++++ Material for this task
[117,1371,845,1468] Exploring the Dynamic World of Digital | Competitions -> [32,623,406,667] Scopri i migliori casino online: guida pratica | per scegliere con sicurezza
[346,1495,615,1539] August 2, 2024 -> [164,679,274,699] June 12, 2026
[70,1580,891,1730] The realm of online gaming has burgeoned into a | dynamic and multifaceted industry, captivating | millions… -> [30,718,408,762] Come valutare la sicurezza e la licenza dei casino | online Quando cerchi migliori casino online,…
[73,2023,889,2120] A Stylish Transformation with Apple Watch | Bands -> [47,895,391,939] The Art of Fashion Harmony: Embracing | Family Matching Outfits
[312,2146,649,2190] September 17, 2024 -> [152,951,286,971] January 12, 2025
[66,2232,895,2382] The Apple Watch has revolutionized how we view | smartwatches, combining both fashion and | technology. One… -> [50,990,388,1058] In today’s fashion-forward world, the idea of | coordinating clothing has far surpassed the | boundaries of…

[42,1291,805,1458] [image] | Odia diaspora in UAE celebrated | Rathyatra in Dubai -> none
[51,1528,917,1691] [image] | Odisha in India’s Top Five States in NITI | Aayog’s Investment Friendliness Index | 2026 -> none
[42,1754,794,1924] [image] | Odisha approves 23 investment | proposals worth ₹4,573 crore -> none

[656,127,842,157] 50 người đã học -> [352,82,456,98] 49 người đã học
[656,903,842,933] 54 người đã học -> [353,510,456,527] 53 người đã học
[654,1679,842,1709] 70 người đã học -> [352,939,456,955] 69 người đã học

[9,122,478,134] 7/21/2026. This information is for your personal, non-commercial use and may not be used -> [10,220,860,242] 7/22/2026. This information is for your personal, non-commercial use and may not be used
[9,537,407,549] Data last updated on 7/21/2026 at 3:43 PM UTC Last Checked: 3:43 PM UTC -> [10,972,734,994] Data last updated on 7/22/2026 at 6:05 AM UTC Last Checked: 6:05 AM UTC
++++++++
What is expected — Working from the data above, extract solely the lines from the one containing "[346,1495,615,1539] August 2, 2024" through the one containing "[42,1291,805,1458] [image] |", exactly as they appear, both included.

Answer to this task —
[346,1495,615,1539] August 2, 2024 -> [164,679,274,699] June 12, 2026
[70,1580,891,1730] The realm of online gaming has burgeoned into a | dynamic and multifaceted industry, captivating | millions… -> [30,718,408,762] Come valutare la sicurezza e la licenza dei casino | online Quando cerchi migliori casino online,…
[73,2023,889,2120] A Stylish Transformation with Apple Watch | Bands -> [47,895,391,939] The Art of Fashion Harmony: Embracing | Family Matching Outfits
[312,2146,649,2190] September 17, 2024 -> [152,951,286,971] January 12, 2025
[66,2232,895,2382] The Apple Watch has revolutionized how we view | smartwatches, combining both fashion and | technology. One… -> [50,990,388,1058] In today’s fashion-forward world, the idea of | coordinating clothing has far surpassed the | boundaries of…

[42,1291,805,1458] [image] | Odia diaspora in UAE celebrated | Rathyatra in Dubai -> none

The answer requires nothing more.